> Assignment
Look below for the line containing "[144,479,186,485] sources //"; from there through the line containing "[236,568,292,580] protection //", both lines included, please set down each line exactly and nothing else.

> Extracted entries
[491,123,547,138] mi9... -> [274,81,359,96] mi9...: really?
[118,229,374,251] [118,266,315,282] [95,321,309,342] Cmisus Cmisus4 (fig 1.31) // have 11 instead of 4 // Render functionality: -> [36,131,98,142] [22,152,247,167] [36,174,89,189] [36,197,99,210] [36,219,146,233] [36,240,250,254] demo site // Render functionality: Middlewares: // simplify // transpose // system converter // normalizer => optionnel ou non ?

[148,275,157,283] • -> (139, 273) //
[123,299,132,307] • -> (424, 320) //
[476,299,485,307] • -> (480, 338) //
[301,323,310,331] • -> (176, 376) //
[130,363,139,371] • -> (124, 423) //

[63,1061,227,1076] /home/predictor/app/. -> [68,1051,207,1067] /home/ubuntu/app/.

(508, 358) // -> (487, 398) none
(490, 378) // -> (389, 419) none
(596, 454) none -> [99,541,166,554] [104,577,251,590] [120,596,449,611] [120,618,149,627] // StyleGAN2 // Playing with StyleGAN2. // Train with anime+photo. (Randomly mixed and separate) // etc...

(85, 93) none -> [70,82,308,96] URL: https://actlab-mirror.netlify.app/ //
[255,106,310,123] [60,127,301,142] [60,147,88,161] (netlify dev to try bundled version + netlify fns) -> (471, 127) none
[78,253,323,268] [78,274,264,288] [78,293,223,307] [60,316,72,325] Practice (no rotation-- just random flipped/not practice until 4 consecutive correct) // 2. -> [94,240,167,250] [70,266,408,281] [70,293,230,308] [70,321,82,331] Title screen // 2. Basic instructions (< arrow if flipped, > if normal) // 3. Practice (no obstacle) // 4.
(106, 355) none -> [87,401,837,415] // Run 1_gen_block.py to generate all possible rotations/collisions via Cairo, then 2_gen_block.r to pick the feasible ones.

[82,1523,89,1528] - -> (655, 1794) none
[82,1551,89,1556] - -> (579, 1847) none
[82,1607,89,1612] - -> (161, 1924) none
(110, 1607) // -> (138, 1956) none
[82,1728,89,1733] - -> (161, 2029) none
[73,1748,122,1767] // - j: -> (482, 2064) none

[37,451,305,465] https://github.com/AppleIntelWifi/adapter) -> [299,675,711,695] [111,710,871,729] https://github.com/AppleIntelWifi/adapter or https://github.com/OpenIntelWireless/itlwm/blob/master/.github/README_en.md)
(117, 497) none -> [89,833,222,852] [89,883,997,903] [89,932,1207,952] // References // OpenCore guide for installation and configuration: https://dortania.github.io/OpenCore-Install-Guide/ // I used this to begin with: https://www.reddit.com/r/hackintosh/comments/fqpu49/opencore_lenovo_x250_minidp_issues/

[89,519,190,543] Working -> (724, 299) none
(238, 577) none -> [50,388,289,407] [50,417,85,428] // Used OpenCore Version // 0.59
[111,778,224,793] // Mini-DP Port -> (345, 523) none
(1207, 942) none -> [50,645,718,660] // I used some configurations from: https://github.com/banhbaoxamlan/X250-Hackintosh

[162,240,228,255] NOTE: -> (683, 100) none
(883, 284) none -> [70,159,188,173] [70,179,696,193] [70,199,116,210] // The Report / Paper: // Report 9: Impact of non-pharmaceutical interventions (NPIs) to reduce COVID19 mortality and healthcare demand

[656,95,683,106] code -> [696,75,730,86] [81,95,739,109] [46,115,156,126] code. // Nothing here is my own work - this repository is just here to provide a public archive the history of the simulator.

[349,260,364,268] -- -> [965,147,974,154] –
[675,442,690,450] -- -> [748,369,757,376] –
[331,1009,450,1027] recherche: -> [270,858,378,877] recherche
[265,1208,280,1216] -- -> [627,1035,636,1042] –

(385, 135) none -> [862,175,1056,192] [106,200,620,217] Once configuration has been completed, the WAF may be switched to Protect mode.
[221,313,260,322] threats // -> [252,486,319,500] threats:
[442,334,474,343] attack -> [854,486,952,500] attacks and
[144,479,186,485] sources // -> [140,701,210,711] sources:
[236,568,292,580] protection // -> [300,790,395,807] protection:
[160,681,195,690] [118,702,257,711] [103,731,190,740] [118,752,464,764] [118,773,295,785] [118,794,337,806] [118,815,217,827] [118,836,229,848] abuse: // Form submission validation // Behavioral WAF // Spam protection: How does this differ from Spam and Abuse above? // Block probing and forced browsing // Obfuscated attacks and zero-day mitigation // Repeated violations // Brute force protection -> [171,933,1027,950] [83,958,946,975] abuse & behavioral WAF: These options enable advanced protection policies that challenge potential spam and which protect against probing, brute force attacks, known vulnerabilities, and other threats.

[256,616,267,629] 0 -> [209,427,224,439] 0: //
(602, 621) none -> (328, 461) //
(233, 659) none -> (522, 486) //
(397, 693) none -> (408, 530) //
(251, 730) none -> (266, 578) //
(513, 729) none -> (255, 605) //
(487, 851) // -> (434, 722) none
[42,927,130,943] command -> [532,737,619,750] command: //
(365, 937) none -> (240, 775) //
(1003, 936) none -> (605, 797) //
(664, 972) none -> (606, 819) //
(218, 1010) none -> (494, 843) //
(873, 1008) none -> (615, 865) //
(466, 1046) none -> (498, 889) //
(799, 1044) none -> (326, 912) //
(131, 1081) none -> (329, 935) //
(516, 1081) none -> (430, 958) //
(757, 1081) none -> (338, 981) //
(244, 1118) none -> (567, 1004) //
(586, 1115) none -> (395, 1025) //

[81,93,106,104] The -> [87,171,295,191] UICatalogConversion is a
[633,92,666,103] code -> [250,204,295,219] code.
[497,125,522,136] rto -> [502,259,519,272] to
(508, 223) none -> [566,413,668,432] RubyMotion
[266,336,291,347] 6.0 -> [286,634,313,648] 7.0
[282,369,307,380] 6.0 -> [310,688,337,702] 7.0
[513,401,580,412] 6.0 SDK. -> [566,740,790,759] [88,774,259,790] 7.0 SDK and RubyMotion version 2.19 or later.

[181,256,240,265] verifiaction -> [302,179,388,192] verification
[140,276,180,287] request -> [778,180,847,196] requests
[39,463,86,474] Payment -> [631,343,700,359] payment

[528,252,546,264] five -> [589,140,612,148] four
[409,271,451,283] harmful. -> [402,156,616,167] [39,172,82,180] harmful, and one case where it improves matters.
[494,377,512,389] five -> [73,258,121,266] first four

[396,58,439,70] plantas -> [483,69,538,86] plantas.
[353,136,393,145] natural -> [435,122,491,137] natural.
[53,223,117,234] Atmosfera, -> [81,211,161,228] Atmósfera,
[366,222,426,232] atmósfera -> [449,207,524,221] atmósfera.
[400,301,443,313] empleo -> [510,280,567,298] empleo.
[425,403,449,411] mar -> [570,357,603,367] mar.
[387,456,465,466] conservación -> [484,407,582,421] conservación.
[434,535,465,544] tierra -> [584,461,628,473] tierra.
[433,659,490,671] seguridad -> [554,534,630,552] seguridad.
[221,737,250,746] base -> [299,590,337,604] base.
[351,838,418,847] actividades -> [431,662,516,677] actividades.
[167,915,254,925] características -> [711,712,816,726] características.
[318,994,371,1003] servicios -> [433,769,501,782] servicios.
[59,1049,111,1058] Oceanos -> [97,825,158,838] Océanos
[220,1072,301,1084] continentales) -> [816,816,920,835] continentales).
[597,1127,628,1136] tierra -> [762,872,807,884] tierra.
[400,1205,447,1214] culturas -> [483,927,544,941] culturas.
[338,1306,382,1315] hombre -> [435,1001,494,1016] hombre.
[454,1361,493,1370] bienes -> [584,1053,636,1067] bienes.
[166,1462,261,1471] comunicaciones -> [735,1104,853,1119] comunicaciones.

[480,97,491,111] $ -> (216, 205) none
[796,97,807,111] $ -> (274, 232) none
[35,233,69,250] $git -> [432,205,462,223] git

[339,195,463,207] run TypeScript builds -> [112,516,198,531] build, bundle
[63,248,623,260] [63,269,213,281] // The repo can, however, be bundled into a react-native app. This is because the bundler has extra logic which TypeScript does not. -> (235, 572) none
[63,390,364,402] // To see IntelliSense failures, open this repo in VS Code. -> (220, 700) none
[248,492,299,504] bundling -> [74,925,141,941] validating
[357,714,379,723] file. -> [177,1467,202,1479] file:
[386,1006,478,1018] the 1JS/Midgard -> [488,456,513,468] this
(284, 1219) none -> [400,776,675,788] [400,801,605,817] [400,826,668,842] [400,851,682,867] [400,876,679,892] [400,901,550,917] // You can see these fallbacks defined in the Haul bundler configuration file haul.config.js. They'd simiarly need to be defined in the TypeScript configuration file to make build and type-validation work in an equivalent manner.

> Exercise solution
[144,479,186,485] sources // -> [140,701,210,711] sources:
[236,568,292,580] protection // -> [300,790,395,807] protection:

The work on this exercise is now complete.